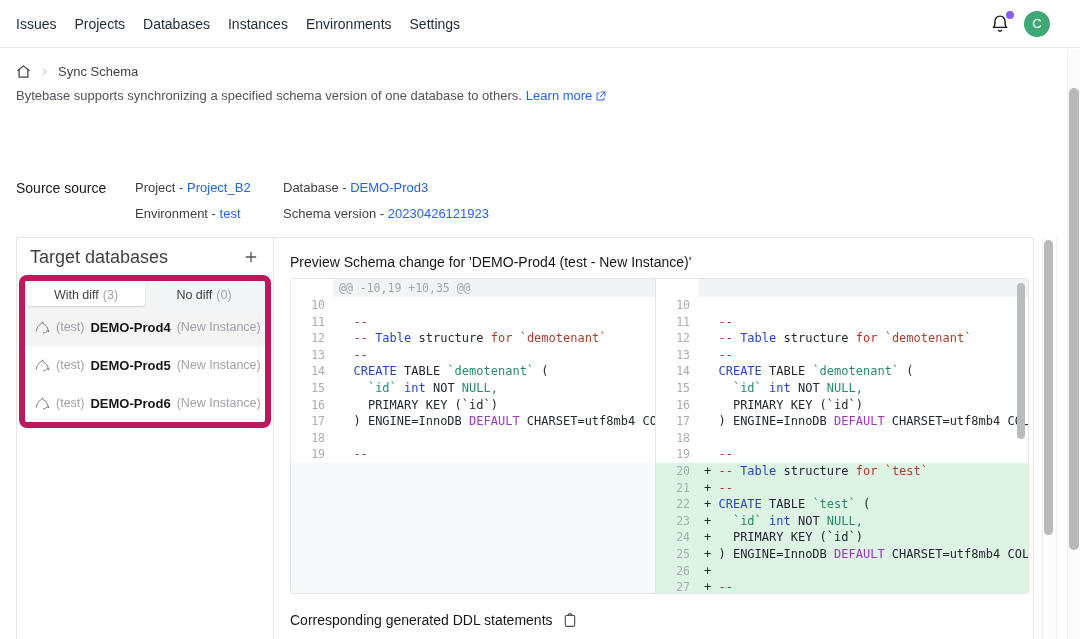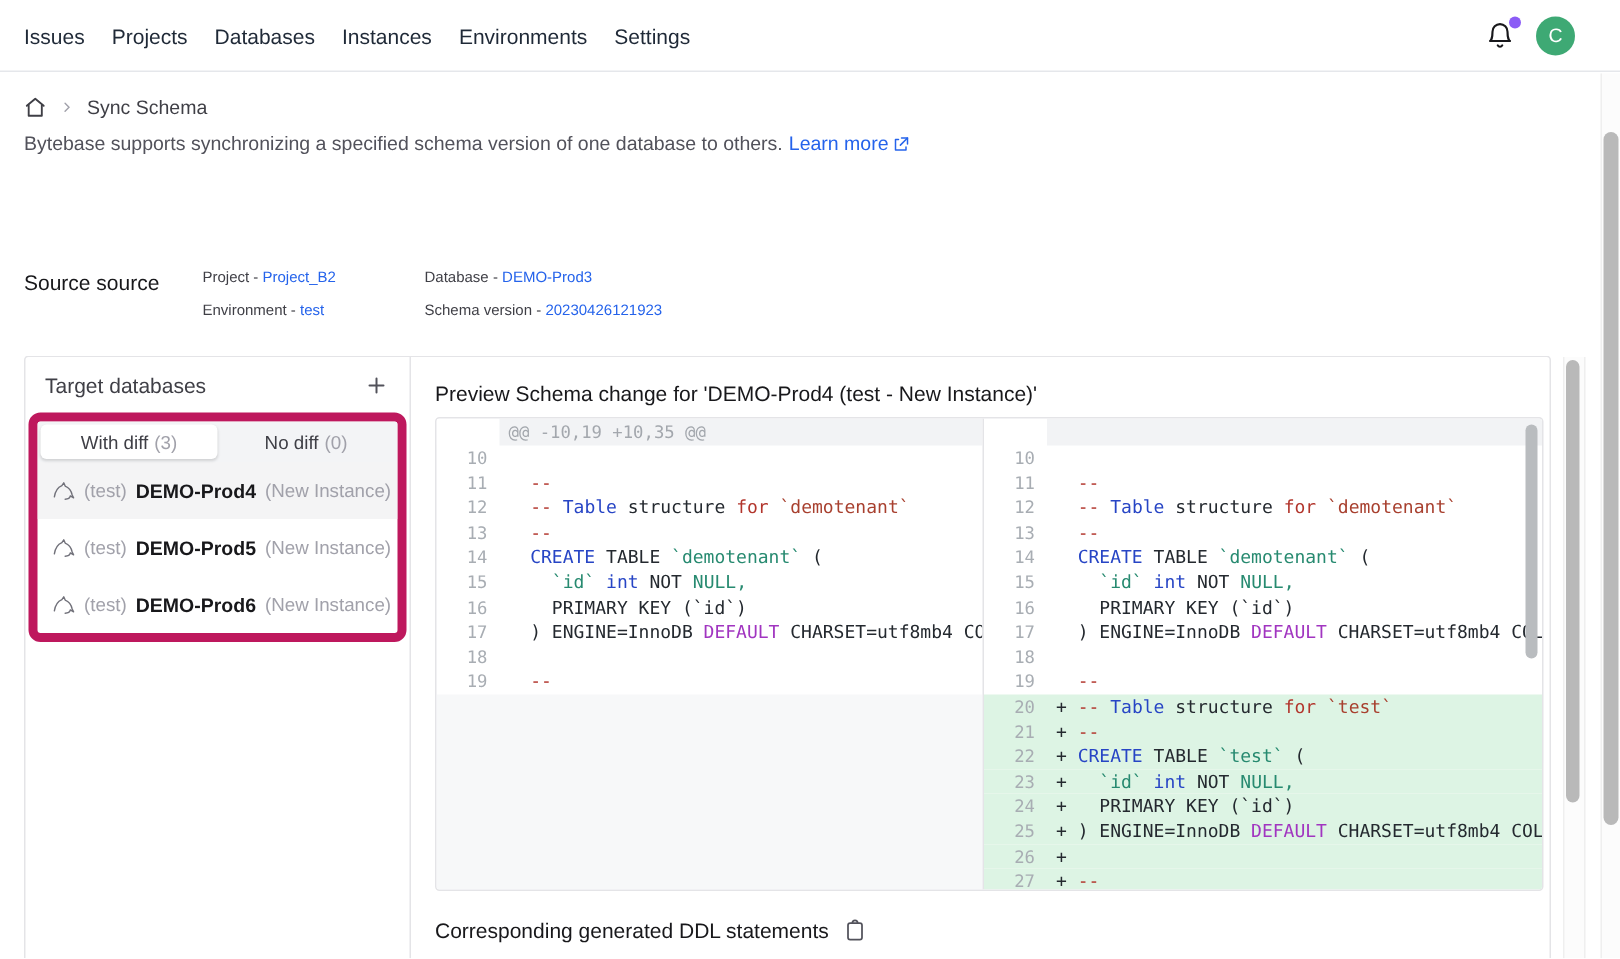--- a/index.html
+++ b/index.html
@@ -37,7 +37,7 @@
   
   .source-label{position:absolute;left:16px;top:180px;font-size:14px;font-weight:500;color:#18181b;}
   .source-fields{position:absolute;left:135px;top:180px;display:grid;
-                 grid-template-columns:148px auto;row-gap:11px;font-size:10px;color:#3f3f46;}
+                 grid-template-columns:148px auto;row-gap:11px;font-size:13px;color:#3f3f46;}
   .src-link{color:#2563eb;text-decoration:none;cursor:pointer;}
 
   

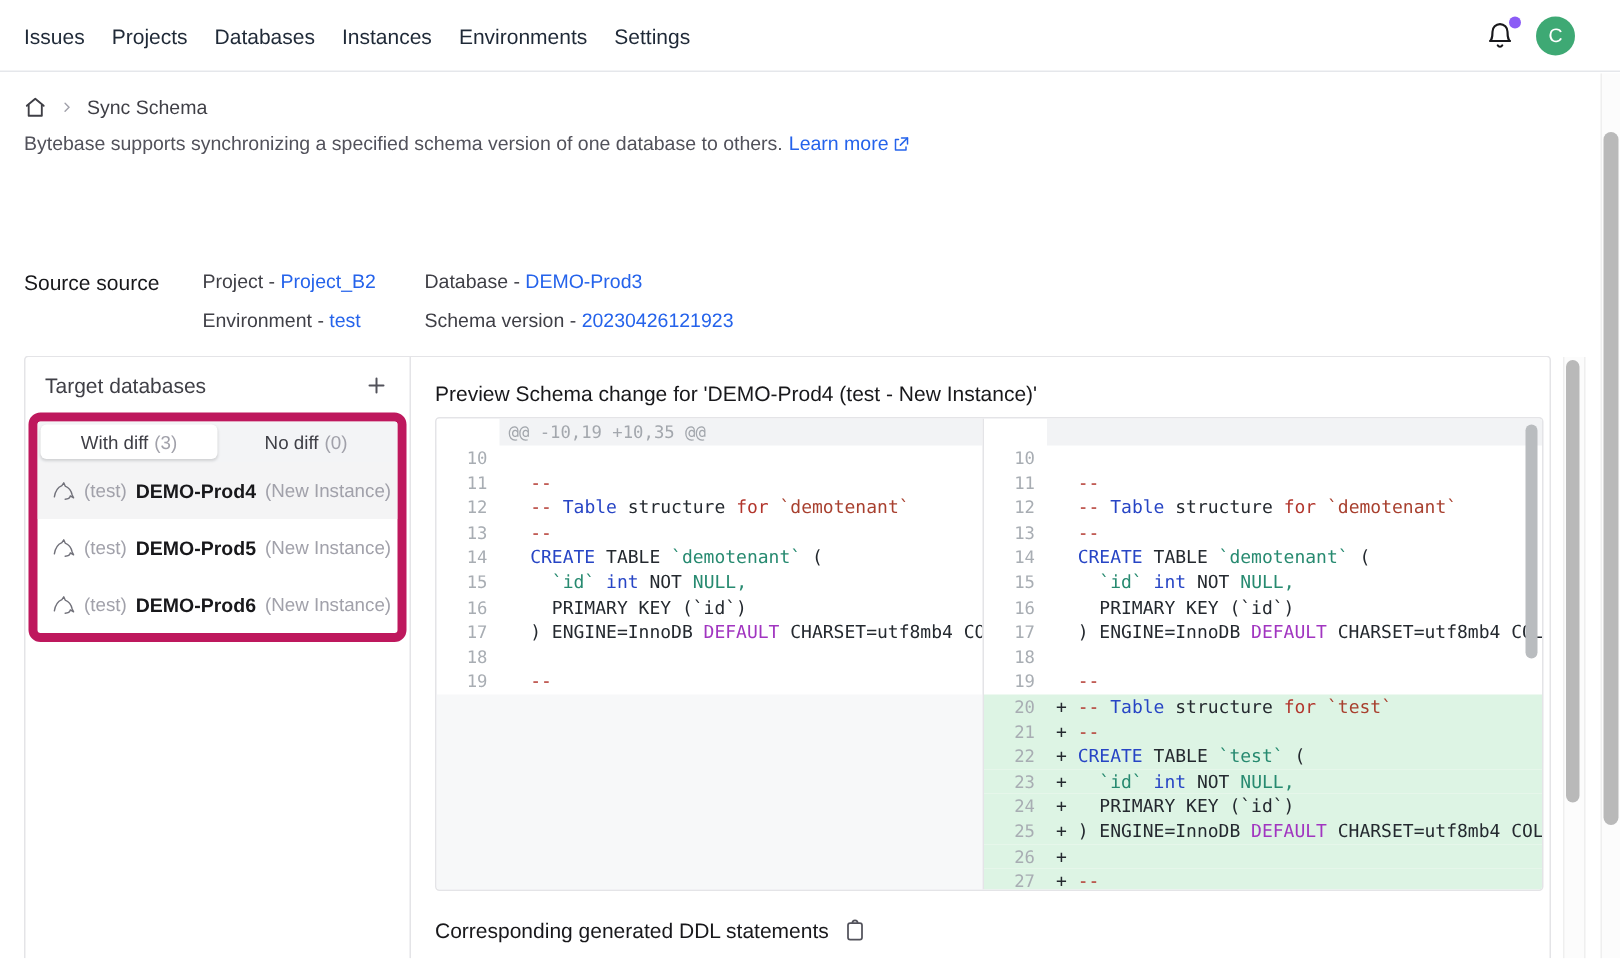--- a/index.html
+++ b/index.html
@@ -45,7 +45,7 @@
         border-bottom:none;border-radius:3px 3px 0 0;box-sizing:border-box;display:flex;background:#fff;}
   .sidebar{width:257px;flex:none;border-right:1px solid #e4e4e7;box-sizing:border-box;padding-top:8px;}
   .sidebar-head{display:flex;justify-content:space-between;align-items:center;padding:0 13px;height:22px;}
-  .sidebar-title{font-size:14px;color:#3f3f46;font-weight:500;}
+  .sidebar-title{font-size:18px;color:#3f3f46;font-weight:500;}
   .plus-btn{width:18px;height:18px;display:flex;align-items:center;justify-content:center;cursor:pointer;}
   .red-box{margin:7px 2px 0 2px;border:6px solid #be185d;border-radius:8px;overflow:hidden;}
   .tabbar{display:flex;background:#f3f4f6;padding:2px;height:27px;box-sizing:border-box;}

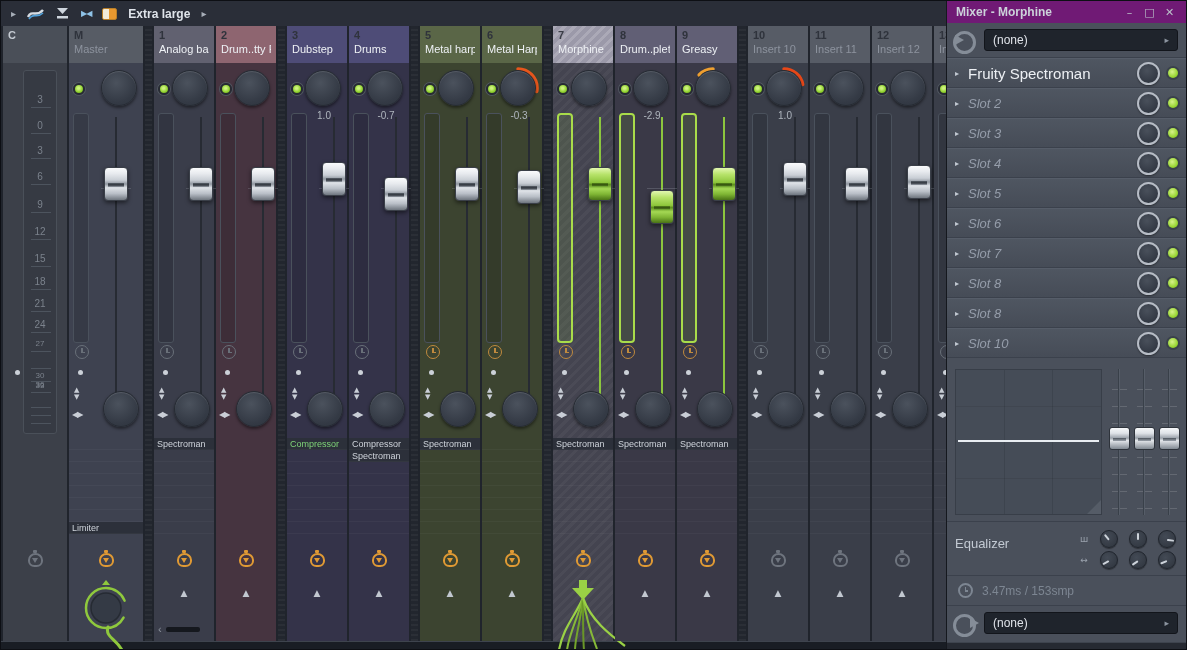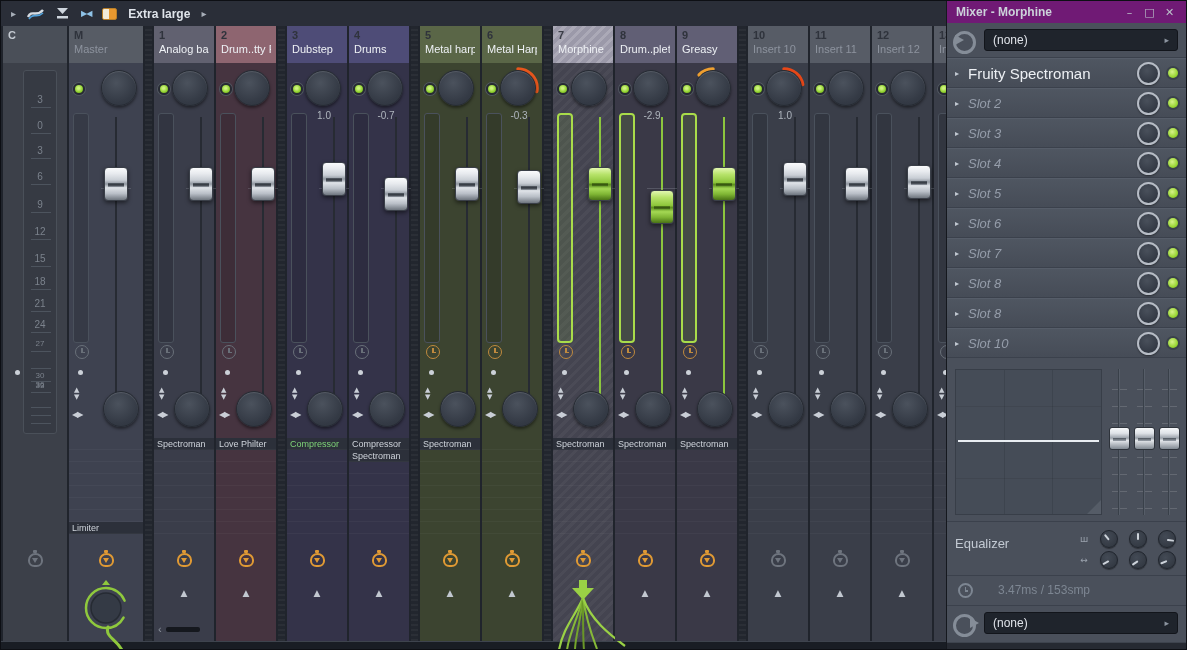--- a/index.html
+++ b/index.html
@@ -376,16 +376,6 @@
       <span class="lr">◀▶</span>
       <span class="sep-knob"></span>
     </div>
-    <div class="labels">
-          <div class="plab on">Love Philter</div>
-          <div class="plab"></div>
-          <div class="plab"></div>
-          <div class="plab"></div>
-          <div class="plab"></div>
-          <div class="plab"></div>
-          <div class="plab"></div>
-          <div class="plab"></div>
-        </div>
     <div class="foot">
       <span class="lamp orange">
             <i></i>

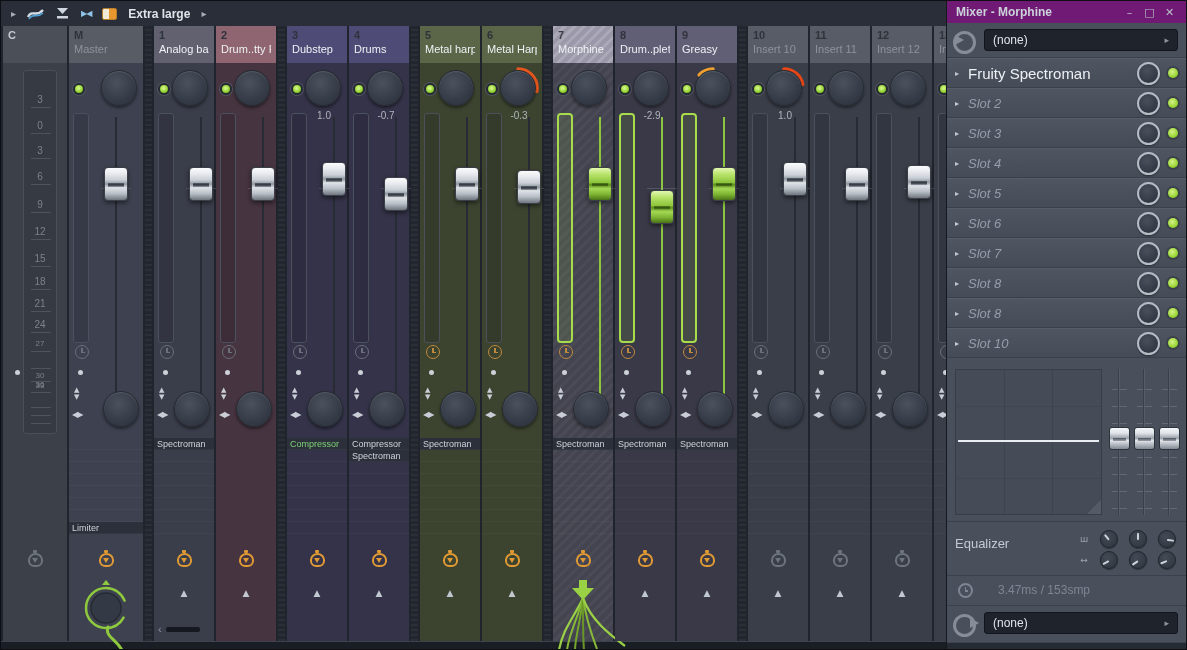--- a/index.html
+++ b/index.html
@@ -175,7 +175,7 @@
   .mknob i { position:absolute; left:7px; top:2px; width:2px; height:7px; background:#cdd3da;
            border-radius:1px; transform-origin:1px 7px; }
 
-  .latrow { display:flex; align-items:flex-start; gap:25px; padding:7px 11px; border-bottom:1px solid #3b414c;
+  .latrow { display:flex; align-items:center; gap:9px; padding:7px 11px; border-bottom:1px solid #3b414c;
             color:#7d8692; flex:none; }
   .lclock { width:15px; height:15px; border:2px solid #7d8692; border-radius:50%; position:relative; flex:none; }
   .lclock::after { content:""; position:absolute; left:4.5px; top:2px; width:1.5px; height:4px; background:#7d8692; }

◆ **Exercise aim**
Every line of the material above that has the string "cursor" needs pulling out.

◆ **Answer for this exercise**
   .src-link{color:#2563eb;text-decoration:none;cursor:pointer;}
   .plus-btn{width:18px;height:18px;display:flex;align-items:center;justify-content:center;cursor:pointer;}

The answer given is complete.